Do they know how few farmers stand to benefit, when so much is being permanently sacrificed? Do they understand exactly who will pay for this scheme, and that it is their taxes and rates which will largely foot the bill?
Do they know that the CODC, their own elected representatives, are disregarding local opinion and the legal framework to hand the decision to Wellington?
Do they really want to see minimum water flows in the Manuherikia, quality controls of that water, and other existing protections under the Otago Land and Water Plan effectively ignored and the ecological health of the river deteriorate further, as it surely will?

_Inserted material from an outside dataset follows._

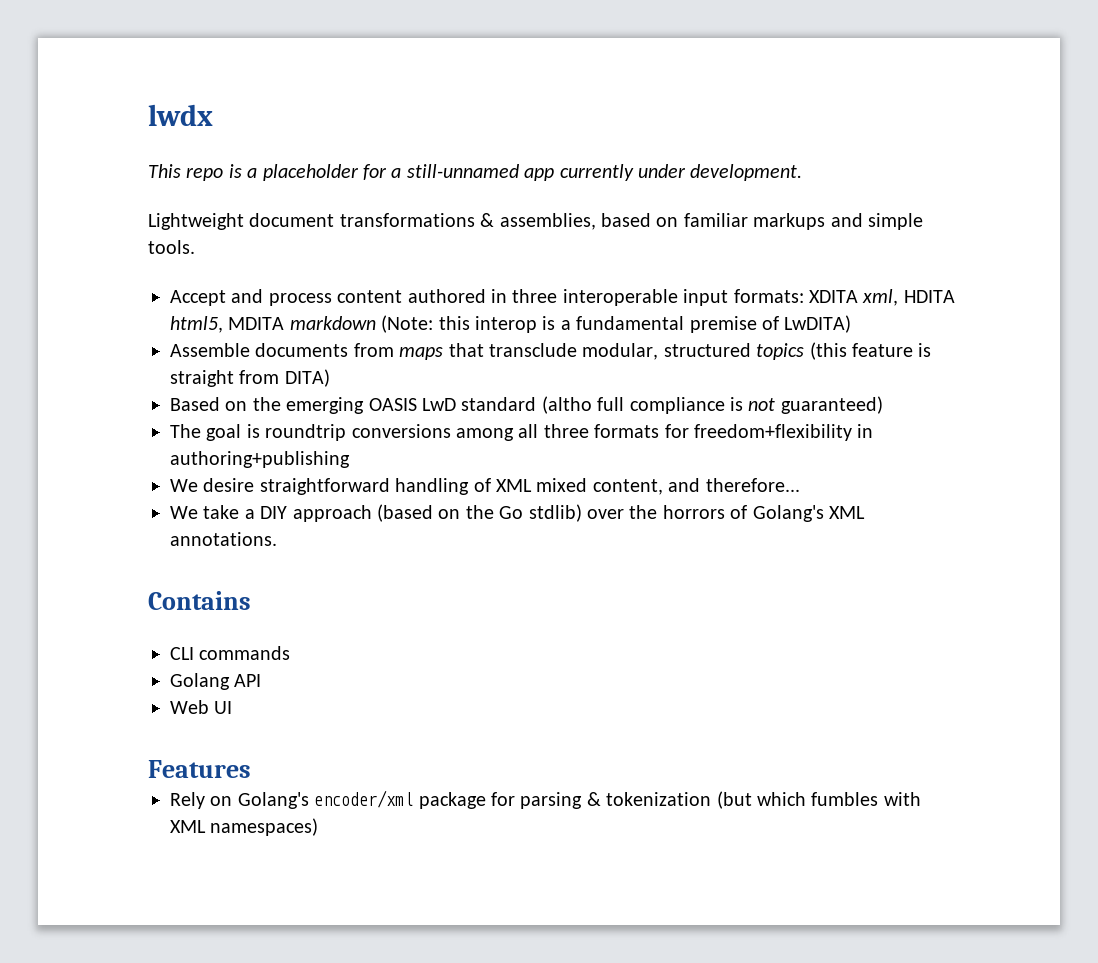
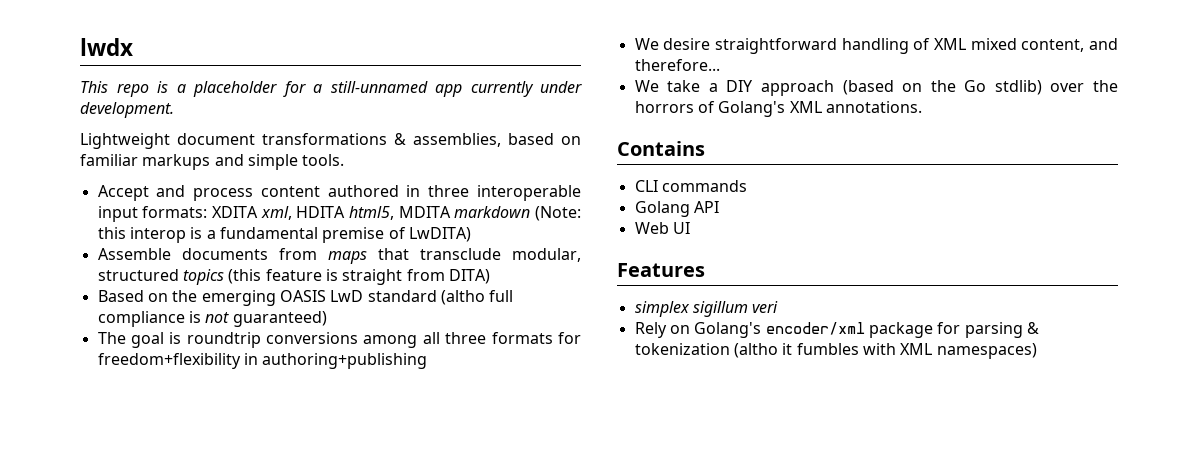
(251, 769) none -> [634,301,779,317] // simplex sigillum veri
[716,791,806,809] (but which -> [733,343,793,358] (altho it

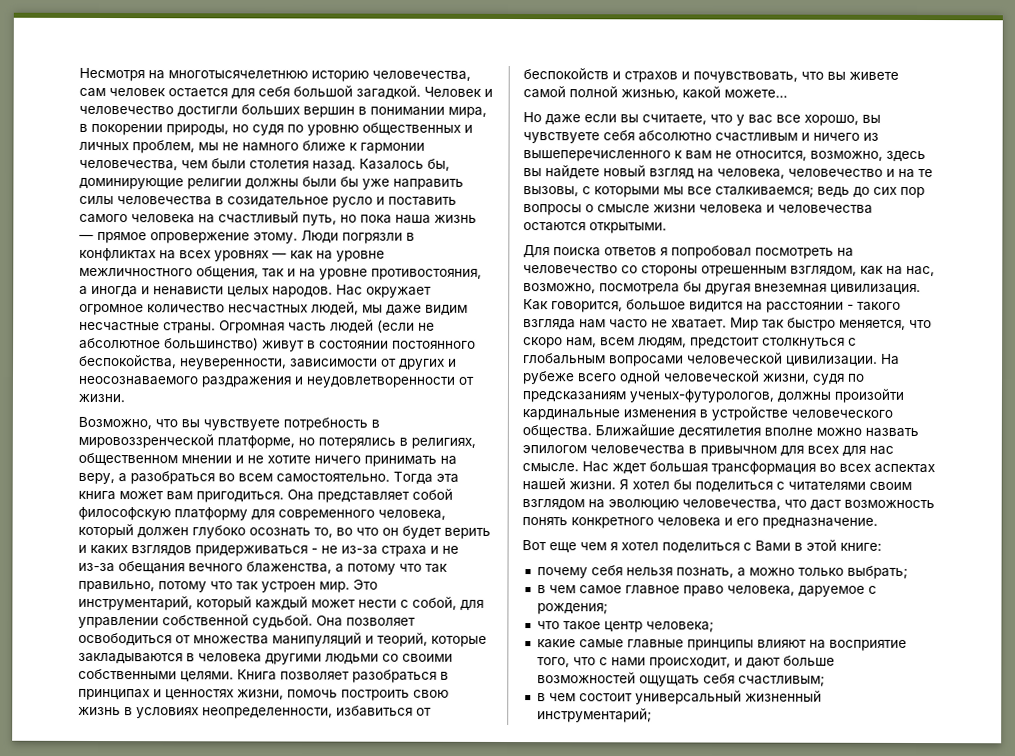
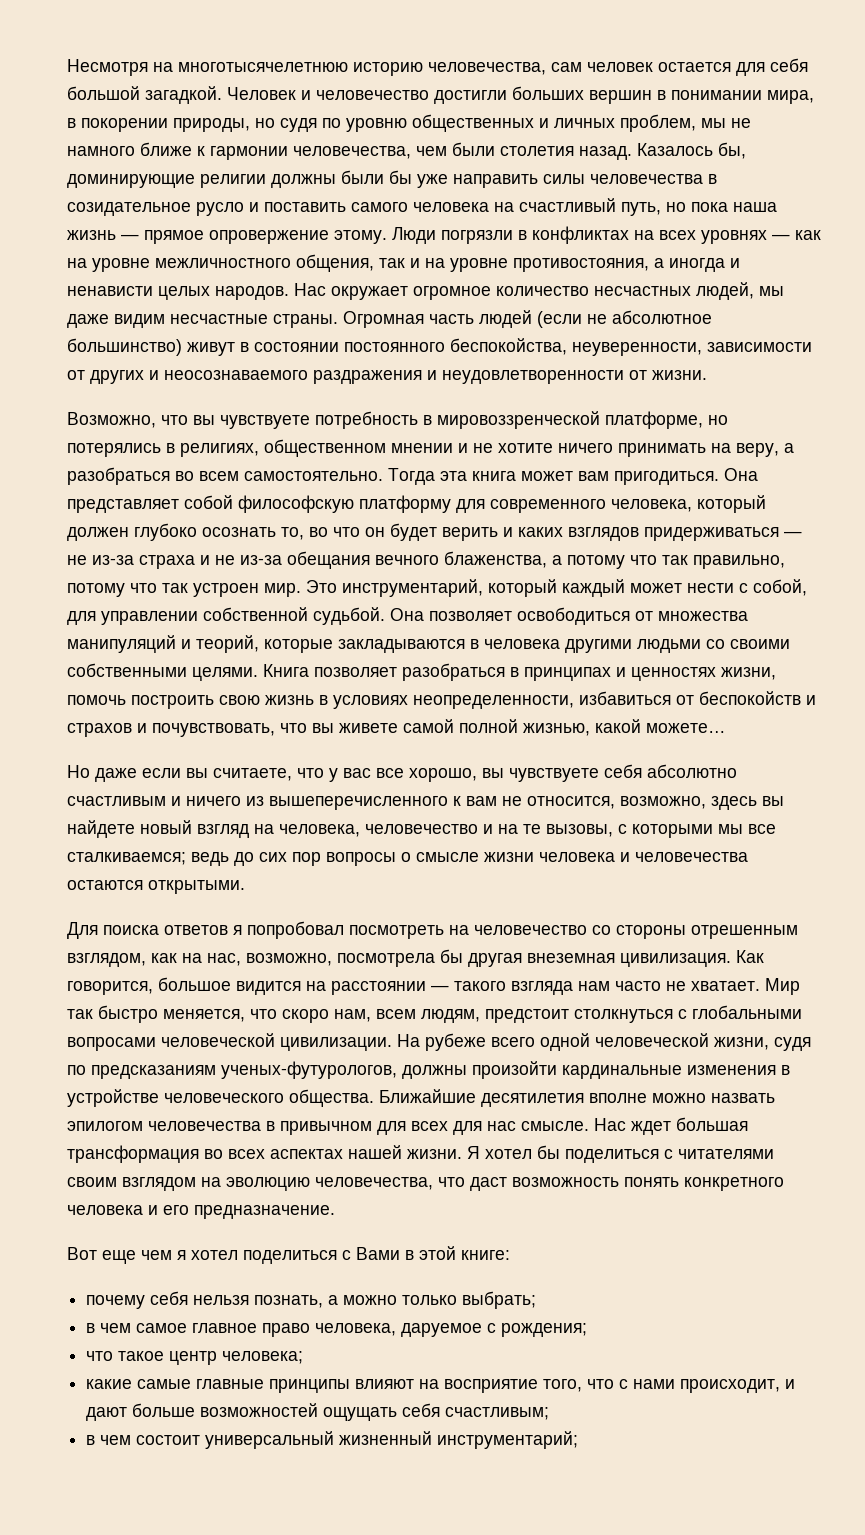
[311,548,318,554] - -> [784,531,802,537] —
[847,304,854,310] - -> [431,985,449,991] —
[523,353,606,365] глобальным -> [692,1005,802,1019] глобальными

The touted economic benefits of a raised Falls Dam will be shared by very few, the likely $100 million costs incurred shared by many who will know and see nothing of it except higher rates bills
It is far more logical to encourage on-farm storage, a system which is less expensive and far less damaging to precious environments. With on-farm storage farmers risk their own capital, manage the irrigation sensibly and rightly enjoy the financial benefits.
The era of larger scale schemes is well past. Central Otago cannot afford to lose any more of its unique landscape character to ill-considered projects like this.
Is a ghastly seasonal mudflat to be yet another of our generation’s gifts to the grandchildren, and theirs ?
I hope wiser heads will prevail, and one of the province’s most beautiful natural environments will be preserved forever.
• Sir Grahame Sydney is a Central Otago artist.